Originally Posted by *MamatoPeach* 
I started sewing just so my daughter could have chemical free sleepers. The snug fitting pjs just are not warm enough.


Yep grandma has made all the boys pj's for this reason alone. Organic cotton is MUCH cheaper per yard then finished garments.


----------



## Tofu the Geek (Dec 2, 2003)

Quote:


Originally Posted by *talia rose* 
vinegar will help remove the chemicals and is great to use on all your new clothes to remove the formaldehyde and host of chemicals all non organic clothes are treated with, *as well as car seat covers*, swing padding ect. put 1 1/2 cups into your wash load with a little soap....

After seeing the pics of car seats in a van that was caught on fire, I really would hesitate to remove the fire retardant chemicals from car seat covers.

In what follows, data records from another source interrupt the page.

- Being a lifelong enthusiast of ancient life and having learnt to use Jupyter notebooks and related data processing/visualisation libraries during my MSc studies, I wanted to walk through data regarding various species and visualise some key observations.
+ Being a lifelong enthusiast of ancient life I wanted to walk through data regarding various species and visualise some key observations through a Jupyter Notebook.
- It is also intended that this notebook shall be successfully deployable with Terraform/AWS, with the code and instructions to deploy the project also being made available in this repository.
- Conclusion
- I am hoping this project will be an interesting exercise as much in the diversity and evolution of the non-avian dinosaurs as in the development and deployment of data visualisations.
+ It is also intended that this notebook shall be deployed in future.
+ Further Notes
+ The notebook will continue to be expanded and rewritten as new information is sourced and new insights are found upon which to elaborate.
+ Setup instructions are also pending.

A vehicle fire is a possibility in an accident and your child is strapped into the seat; you want to slow that fire down as much as possible, because you would hate for them to catch on fire or burn to death and you weren't able to get them out because their car seat was up in flames.

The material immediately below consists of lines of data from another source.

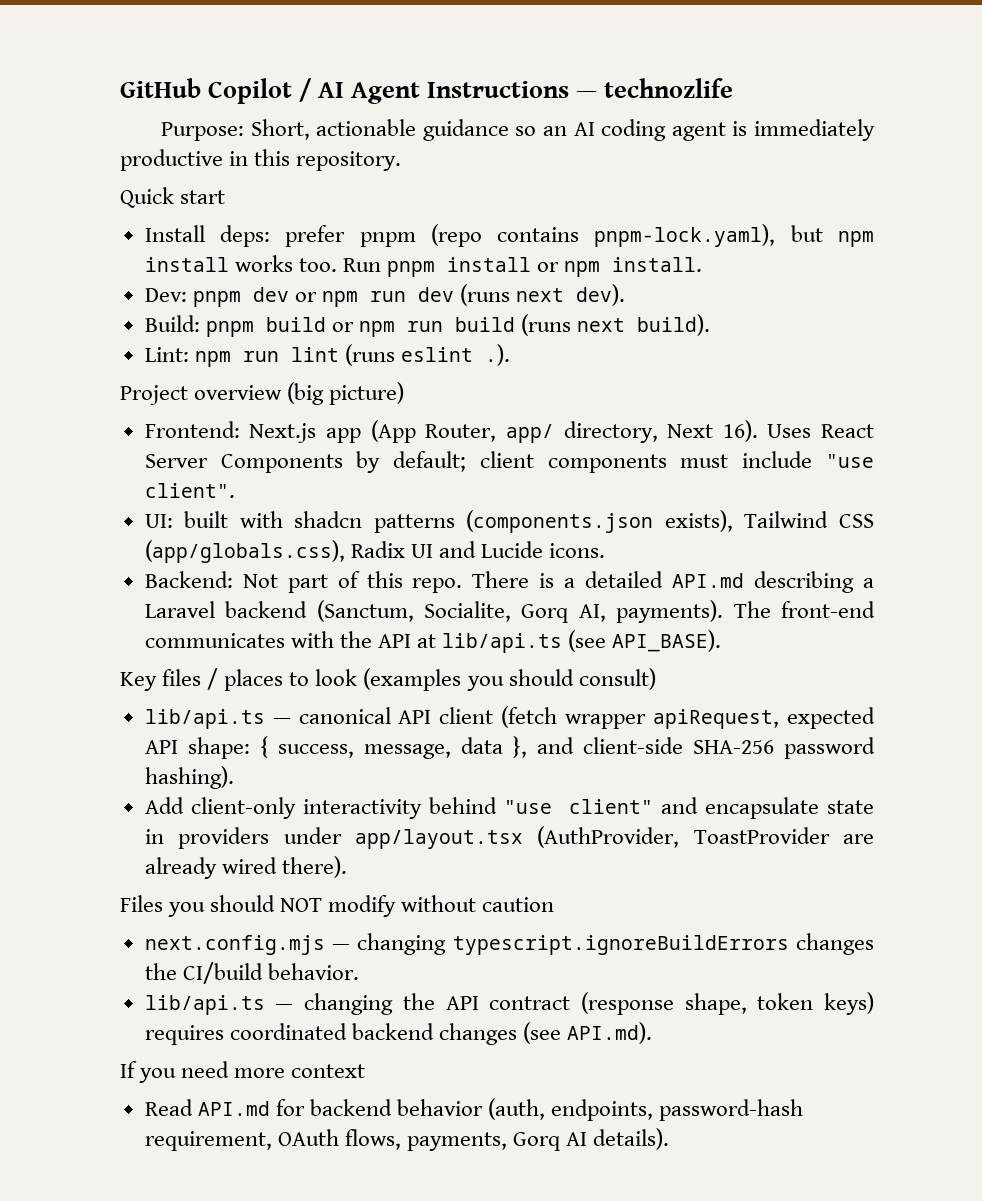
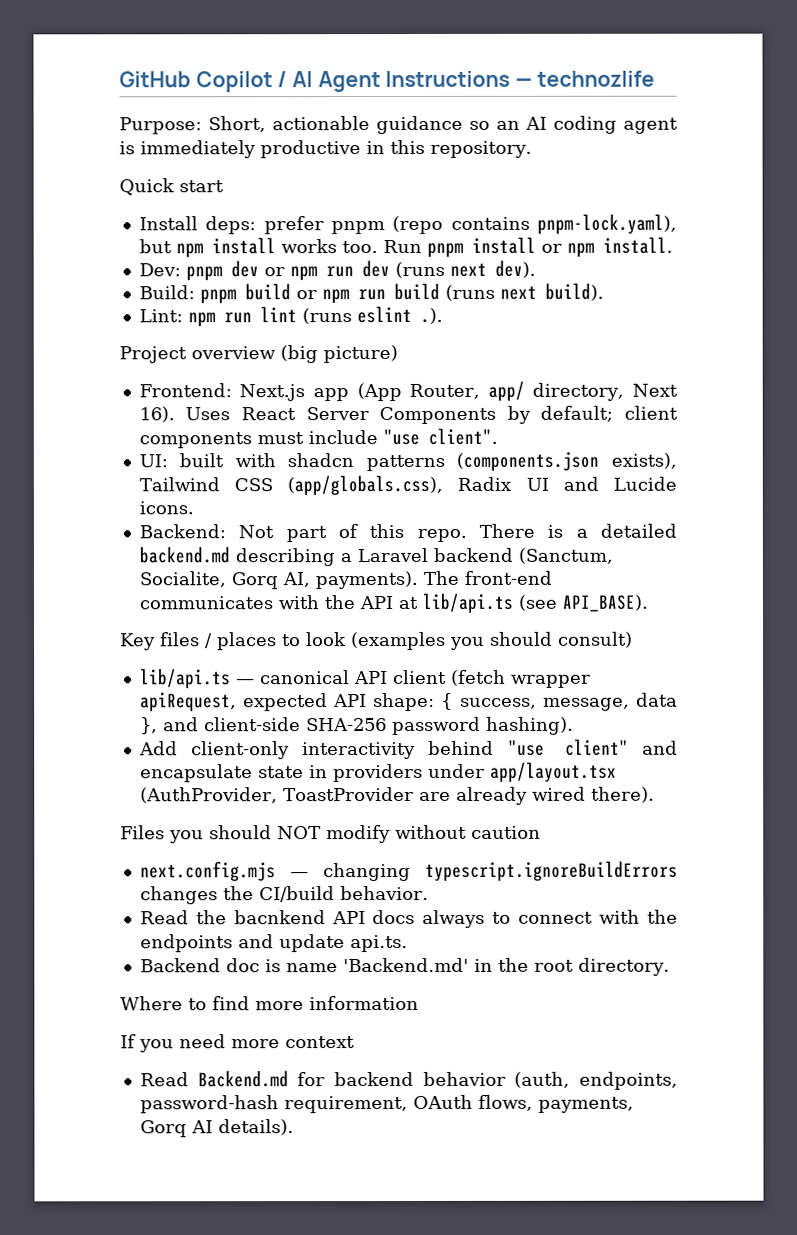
- There is a detailed API.md describing a Laravel backend (Sanctum, Socialite, Gorq AI, payments).
+ There is a detailed backend.md describing a Laravel backend (Sanctum, Socialite, Gorq AI, payments).
- lib/api.ts — changing the API contract (response shape, token keys) requires coordinated backend changes (see API.md).
+ Read the bacnkend API docs always to connect with the endpoints and update api.ts.
+ Backend doc is name 'Backend.md' in the root directory.
+ Where to find more information
- Read API.md for backend behavior (auth, endpoints, password-hash requirement, OAuth flows, payments, Gorq AI details).
+ Read Backend.md for backend behavior (auth, endpoints, password-hash requirement, OAuth flows, payments, Gorq AI details).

A car seat is MUCH different than pajamas (due to being strapped in place) and I despise the chemicals, but things burn quickly inside a small space like a vehicle, and you or the emergency crew may need the extra time that the fire retardant chemicals provide.


----------



## allnaturalmom (May 31, 2006)

Quote:


Originally Posted by *MamatoPeach* 
I started sewing just so my daughter could have chemical free sleepers. The snug fitting pjs just are not warm enough.









:
This is one of the reasons I am sewing now too! It is not hard and there are some great patterns out there!


----------